/nunchaku

SVDQuant: Absorbing Outliers by Low-Rank Components for 4-Bit Diffusion Models

Primary LanguageCudaApache License 2.0Apache-2.0

Nunchaku

  • [Nov 7, 2024] 🔥 Our latest W4A4 Diffusion model quantization work SVDQuant is publicly released! Check DeepCompressor for the quantization library.
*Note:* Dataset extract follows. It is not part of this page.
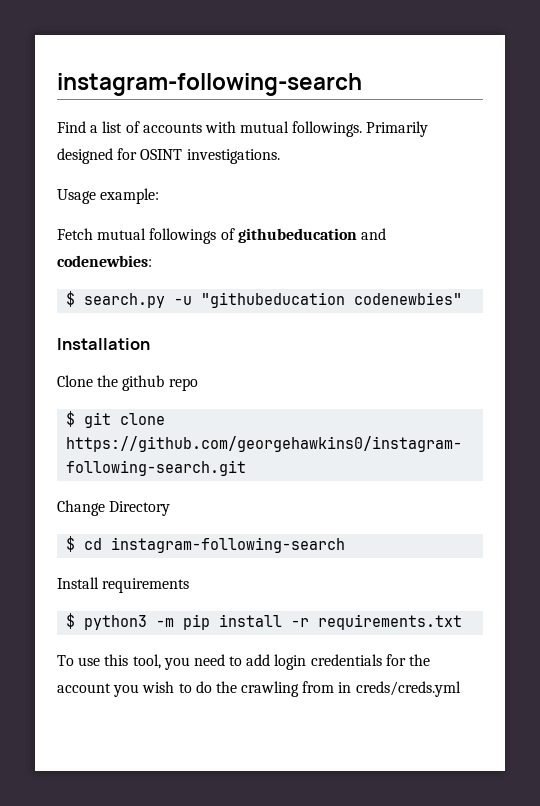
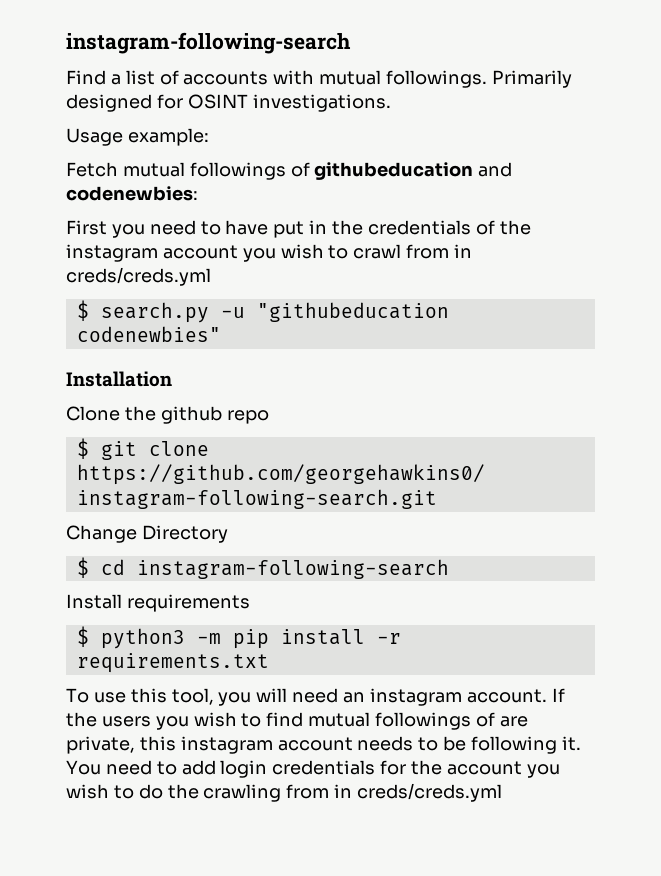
(152, 261) none -> [66,220,531,238] [66,244,473,262] [66,267,211,286] // First you need to have put in the credentials of the instagram account you wish to crawl from in creds/creds.yml
(190, 663) none -> [256,688,565,706] [66,712,528,730] [66,736,581,754] [66,760,101,775] will need an instagram account. If the users you wish to find mutual followings of are private, this instagram account needs to be following it. You

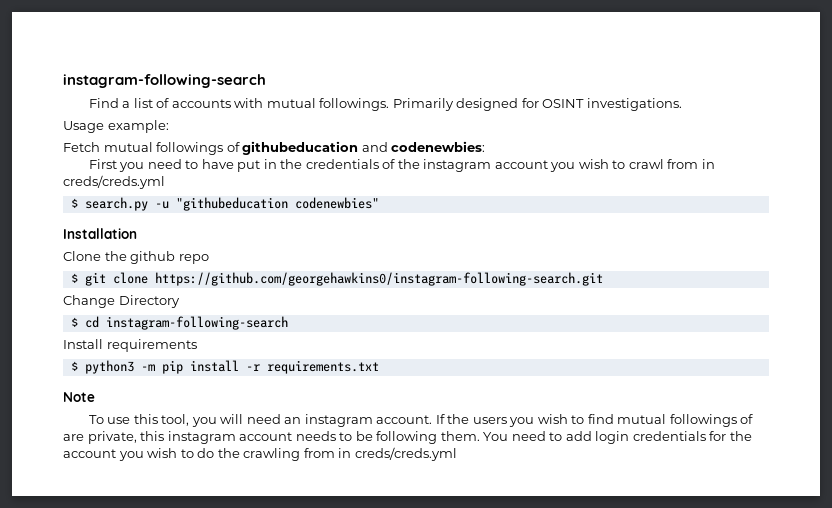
(269, 663) none -> [63,392,95,402] // Note
[561,736,581,751] it. -> [440,431,480,441] them.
teaser SVDQuant is a post-training quantization technique for 4-bit weights and activations that well maintains visual fidelity. On 12B FLUX.1-dev, it achieves 3.6× memory reduction compared to the BF16 model. By eliminating CPU offloading, it offers 8.7× speedup over the 16-bit model when on a 16GB laptop 4090 GPU, 3× faster than the NF4 W4A16 baseline. On PixArt-∑, it demonstrates significantly superior visual quality over other W4A4 or even W4A8 baselines. "E2E" means the end-to-end latency including the text encoder and VAE decoder.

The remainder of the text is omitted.